Abstract

The increasing volume of international trade, coupled with the computer-nature of many of these relationships, has led to greater reliance on arbitration to resolve contractual disputes. This settlement of disputes by a non-judicial third party is increasingly called for, in international. Contracts because it is cheaper, quicker, and more private than resolving disputes through litigation. Equally important, however, is the fact that it can take place in a neutral location. The increase trade with countries such as China, Japan and Korea where mediation rather than litigation of disputes is traditional, has given added impetus to this trend.

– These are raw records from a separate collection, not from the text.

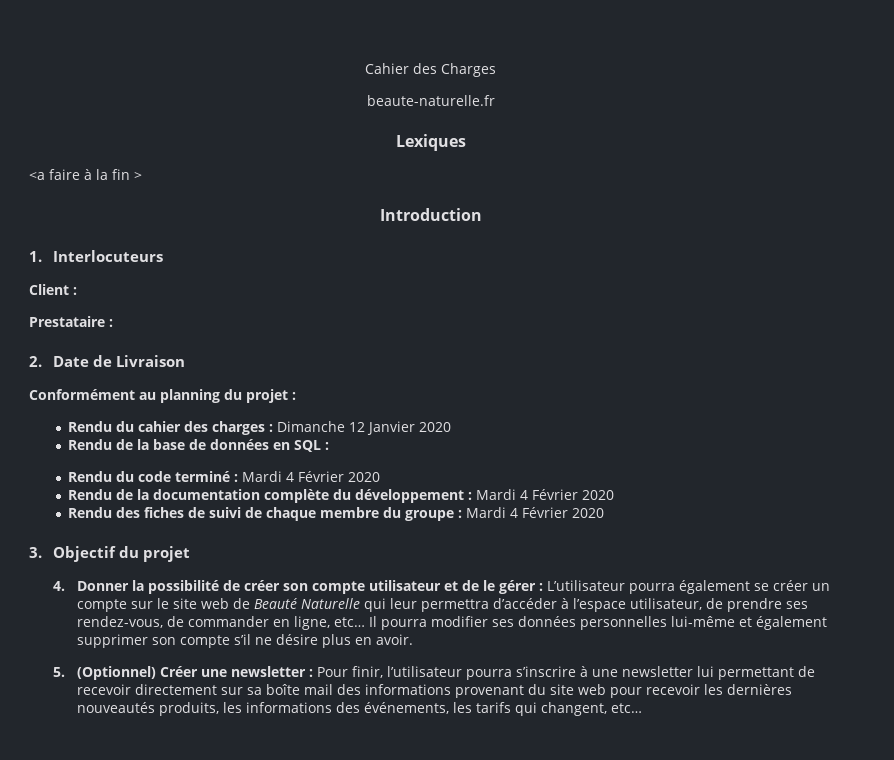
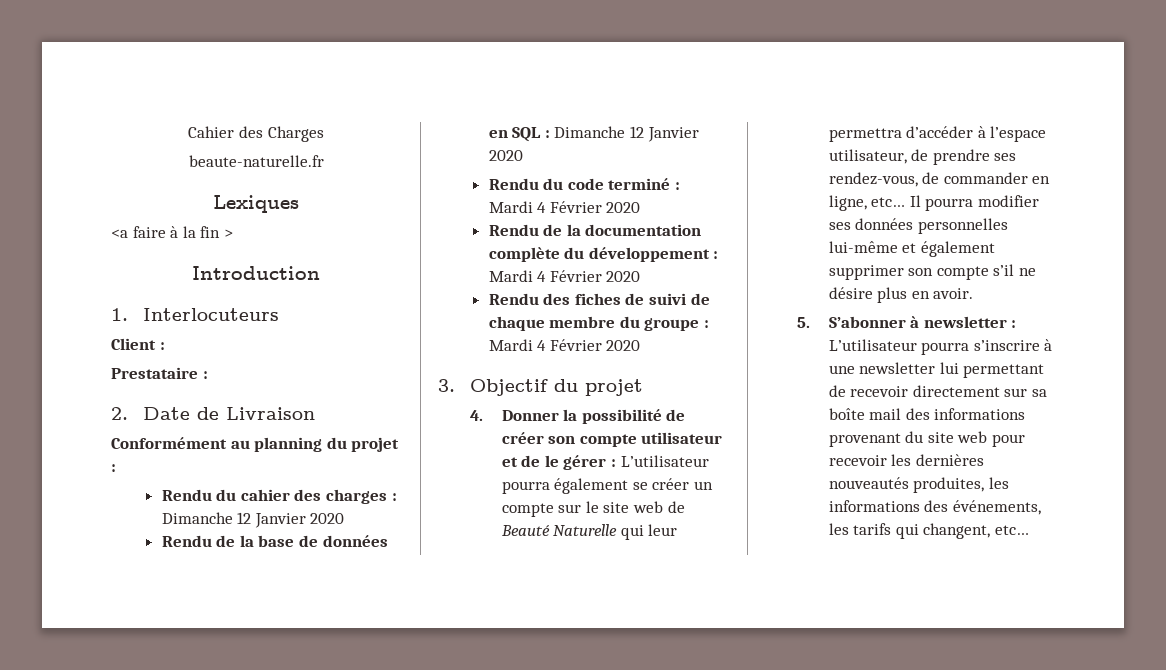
- Rendu de la base de données en SQL :
+ Rendu de la base de données en SQL : Dimanche 12 Janvier 2020
- 5. (Optionnel) Créer une newsletter : Pour finir, l’utilisateur pourra s’inscrire à une newsletter lui permettant de recevoir directement sur sa boîte mail des informations provenant du site web pour recevoir les dernières nouveautés produits, les informations des événements, les tarifs qui changent, etc…
+ 5. S’abonner à newsletter : L’utilisateur pourra s’inscrire à une newsletter lui permettant de recevoir directement sur sa boîte mail des informations provenant du site web pour recevoir les dernières nouveautés produites, les informations des événements, les tarifs qui changent, etc…

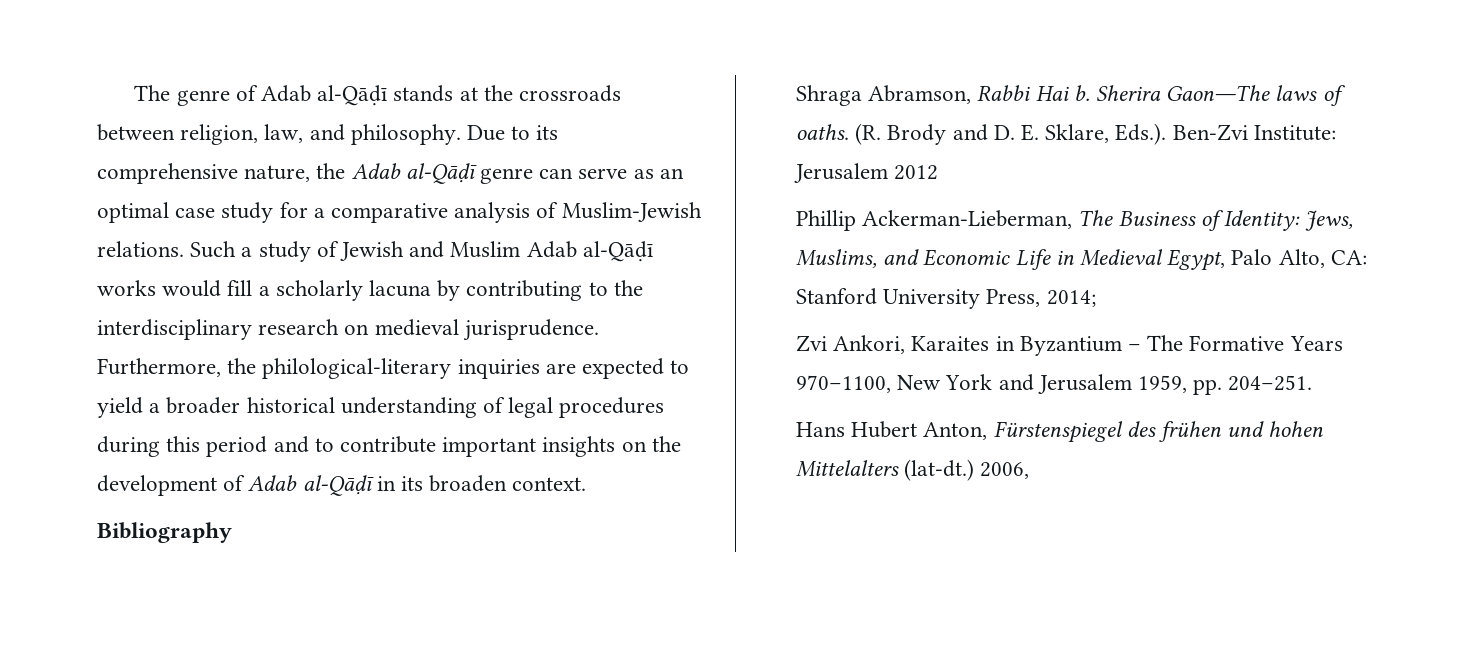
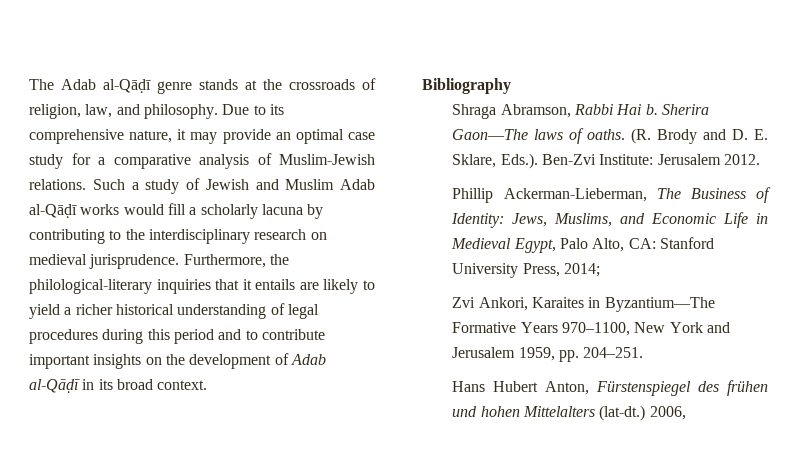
- The genre of Adab al-Qāḍī stands at the crossroads between religion, law, and philosophy.
+ The Adab al-Qāḍī genre stands at the crossroads of religion, law, and philosophy.
- Due to its comprehensive nature, the Adab al-Qāḍī genre can serve as an optimal case study for a comparative analysis of Muslim-Jewish relations.
+ Due to its comprehensive nature, it may provide an optimal case study for a comparative analysis of Muslim-Jewish relations.
- Furthermore, the philological-literary inquiries are expected to yield a broader historical understanding of legal procedures during this period and to contribute important insights on the development of Adab al-Qāḍī in its broaden context.
+ Furthermore, the philological-literary inquiries that it entails are likely to yield a richer historical understanding of legal procedures during this period and to contribute important insights on the development of Adab al-Qāḍī in its broad context.
- (R. Brody and D. E. Sklare, Eds.). Ben-Zvi Institute: Jerusalem 2012
+ (R. Brody and D. E. Sklare, Eds.). Ben-Zvi Institute: Jerusalem 2012.
- Zvi Ankori, Karaites in Byzantium – The Formative Years 970–1100, New York and Jerusalem 1959, pp. 204–251.
+ Zvi Ankori, Karaites in Byzantium—The Formative Years 970–1100, New York and Jerusalem 1959, pp. 204–251.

The growing attractiveness has resulted in the establishment of arbitration centers in world capitals such as London, Cairo, Hong Kong and Stockholm and major cities as Geneva and New York. Recognition and enforcement of international arbitration agreements and awards is generally controlled through multilateral treaties. An outgrowth of this trend has been the emergence of several major arbitral institutions that have conducted their own sets of rules and procedures. However, the parties to a contract are free to opt for a more informal or ad hoc arbitration arrangement based on their own set of guidelines. Such agreements are legally enforceable as long as the parties have agreed to abide by the arbitrator’s decision. In Cameroon however, since the passage of the OHADA Treaty was signed and ratified in 2000, it is applicable in the territory of Cameroon. This is the first treaty of its kind in Africa to deal with arbitration matters sometimes referred to as well.